Clues to brain disorders in nose

October 29, 2010 03:12 pm | Updated December 17, 2016 05:10 am IST - Sydney

A file photo of a patient in a mental health institution in Abkhazia. A Griffith University research team developed a technique by which Olfactory stem cells, obtained from a patient’s nose, can provide vital clues about brain disorders like schizophrenia.

A file photo of a patient in a mental health institution in Abkhazia. A Griffith University research team developed a technique by which Olfactory stem cells, obtained from a patient’s nose, can provide vital clues about brain disorders like schizophrenia.

Olfactory stem cells, obtained from a patient’s nose, can provide vital clues about brain disorders like schizophrenia.

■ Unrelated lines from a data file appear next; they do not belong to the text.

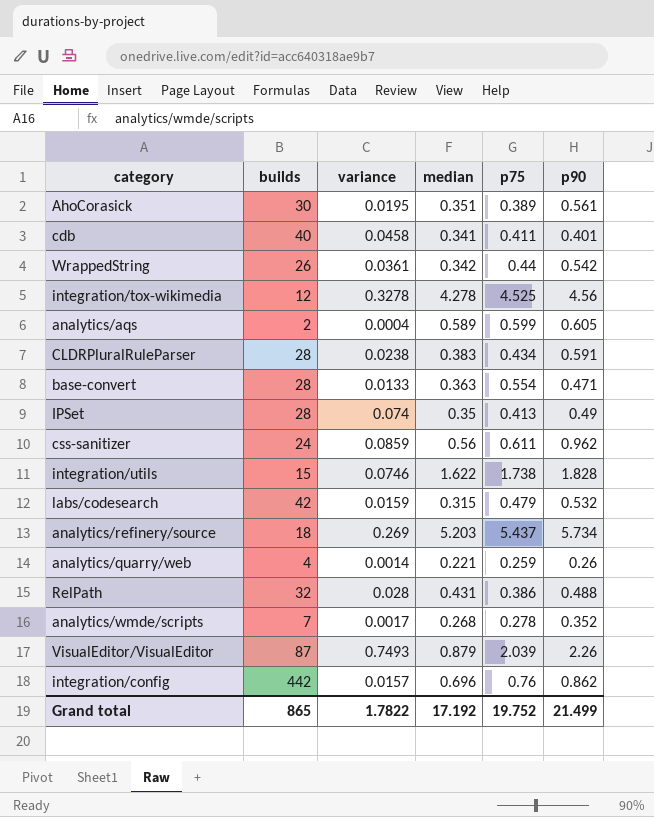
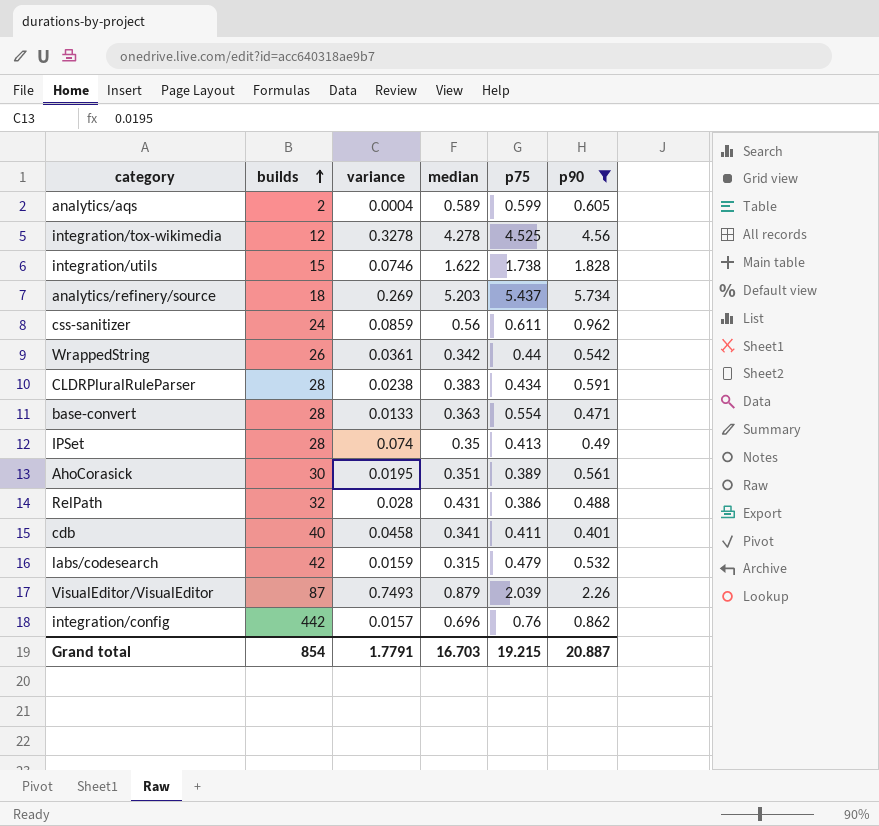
filter: none -> p90 >= 0.401
row order: none -> builds ascending
Grand total | builds: 865 -> 854
Grand total | variance: 1.7822 -> 1.7791
Grand total | median: 17.192 -> 16.703
Grand total | p75: 19.752 -> 19.215
Grand total | p90: 21.499 -> 20.887

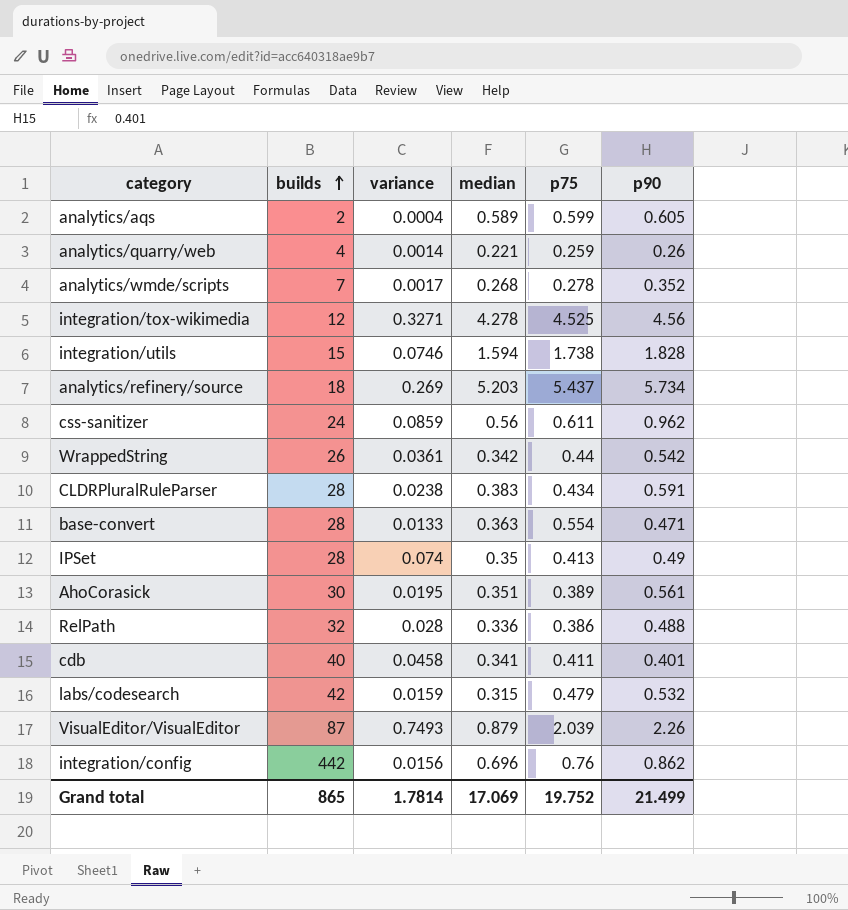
filter: p90 >= 0.401 -> none
integration/tox-wikimedia | variance: 0.3278 -> 0.3271
integration/utils | median: 1.622 -> 1.594
RelPath | median: 0.431 -> 0.336
integration/config | variance: 0.0157 -> 0.0156
Grand total | builds: 854 -> 865
Grand total | variance: 1.7791 -> 1.7814
Grand total | median: 16.703 -> 17.069
Grand total | p75: 19.215 -> 19.752
Grand total | p90: 20.887 -> 21.499

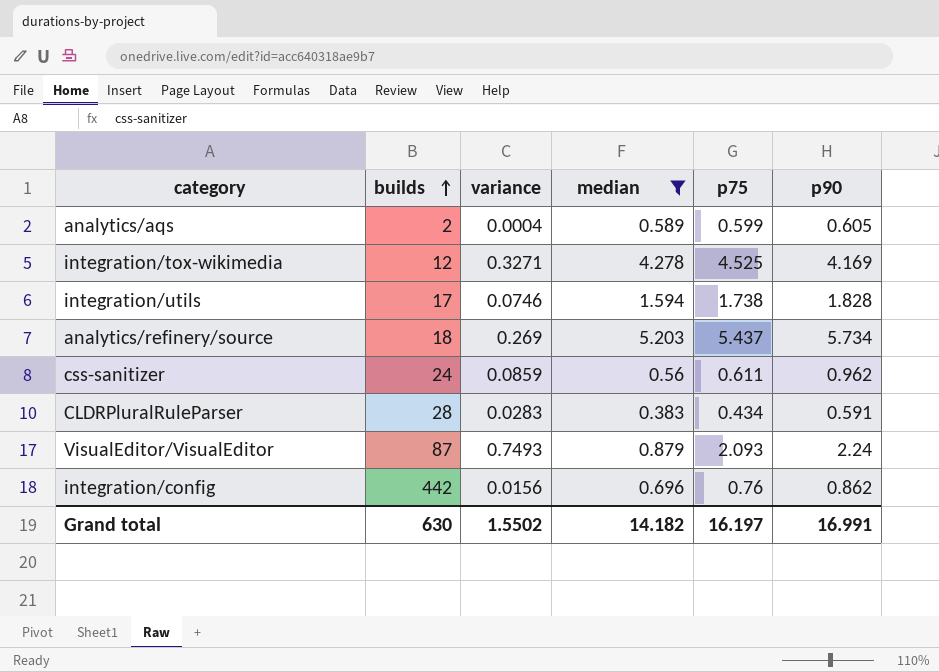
filter: none -> median >= 0.383
integration/tox-wikimedia | p90: 4.56 -> 4.169
integration/utils | builds: 15 -> 17
CLDRPluralRuleParser | variance: 0.0238 -> 0.0283
VisualEditor/VisualEditor | p75: 2.039 -> 2.093
VisualEditor/VisualEditor | p90: 2.26 -> 2.24
Grand total | builds: 865 -> 630
Grand total | variance: 1.7814 -> 1.5502
Grand total | median: 17.069 -> 14.182
Grand total | p75: 19.752 -> 16.197
Grand total | p90: 21.499 -> 16.991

A Griffith University research team developed this technique to examine brain diseases based on the patient’s nose-derived stem cells.

Alan Mackay-Sim from the National Centre for Adult Stem Cell Research of Griffith University described it as a milestone because researchers could not obtain brain cells of patients suffering from brain diseases.

“Lack of patient-derived brain cells has blocked progress in understanding brain diseases compared to progress in understanding and treating cancers, based on cells from cancer patients,” Mackay-Sim said, according to a Griffith University statement.

Olfactory stem cells have many advantages over other stem cells sources as models for brain diseases, the journal Disease Models and Mechanisms reported.

“They can be obtained from a patient’s nose with a simple biopsy and the cells provide important information about both developmental and degenerative brain diseases,” it added.

“For brain diseases, research has relied on cells from other parts of the body which lack important features for understanding brain diseases, and post-mortem brain samples which are limited in supply and provide the endpoint of disease only,” it said.

Mackay-Sim’s team used olfactory stem cells from people with schizophrenia and Parkinson’s disease and compared them to stem cells from healthy people.

“This approach demonstrated disease-specific differences in the genes, proteins and cell-functions of those suffering from the brain disorders. It may also reveal important findings for other neurological conditions and help to develop new drugs,” he said.

Schizophrenia is a life-long mental illness affecting one per cent of the world’s population. Parkinson’s disease is a degenerative neurological disorder affecting 0.1 per cent of people.